ENTRIES PROVIDED Block Start

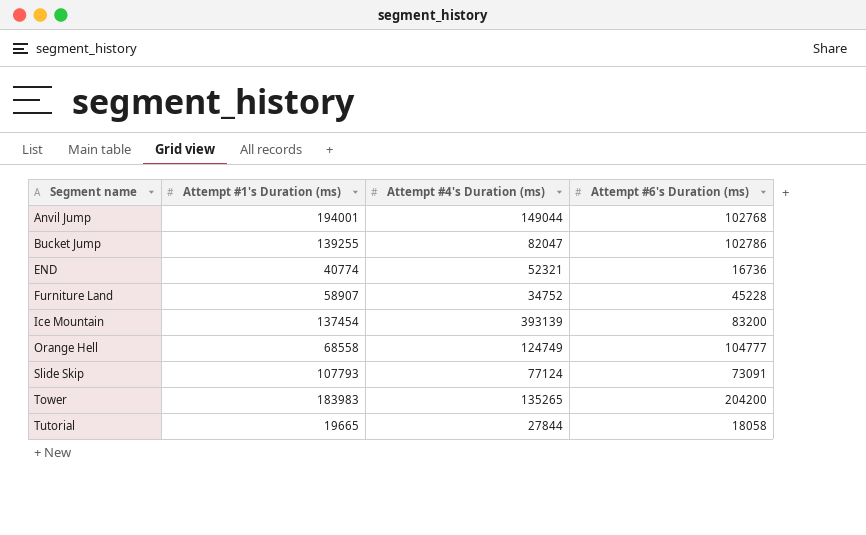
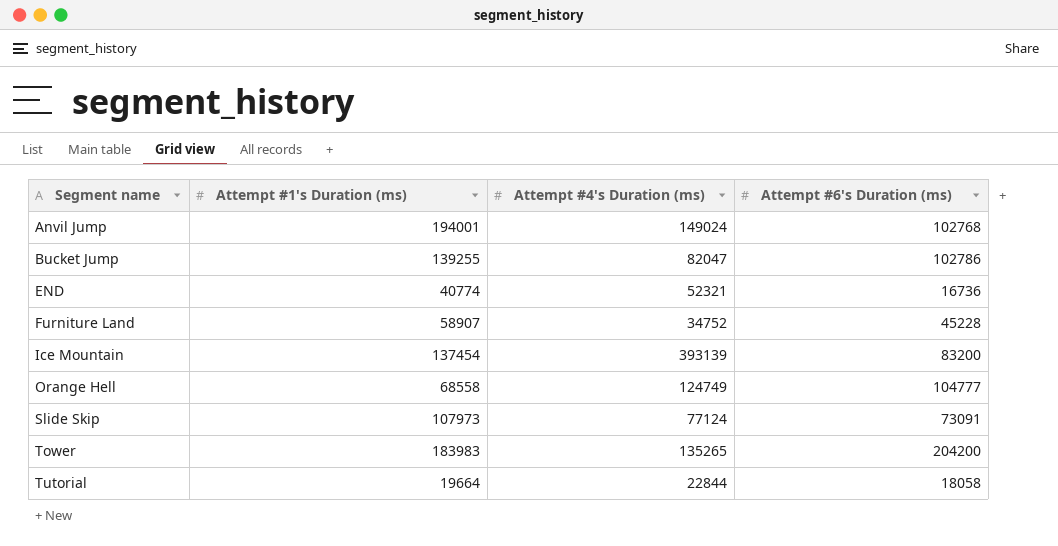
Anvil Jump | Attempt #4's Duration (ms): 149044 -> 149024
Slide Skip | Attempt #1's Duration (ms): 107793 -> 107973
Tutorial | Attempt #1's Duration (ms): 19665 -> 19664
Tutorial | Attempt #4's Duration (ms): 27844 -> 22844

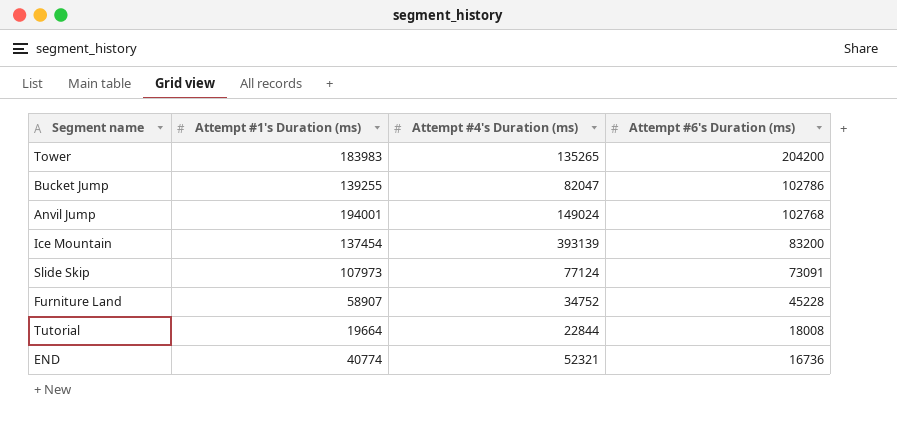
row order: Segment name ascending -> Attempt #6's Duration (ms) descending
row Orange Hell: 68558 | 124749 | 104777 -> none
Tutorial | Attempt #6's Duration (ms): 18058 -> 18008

ENTRIES PROVIDED Block End

## TASK INSTRUCTIONS
Your output should be the lines from the one with "row order: Segment" through the last line of the entries above, copied exactly and nothing more.

## TASK ANSWER
row order: Segment name ascending -> Attempt #6's Duration (ms) descending
row Orange Hell: 68558 | 124749 | 104777 -> none
Tutorial | Attempt #6's Duration (ms): 18058 -> 18008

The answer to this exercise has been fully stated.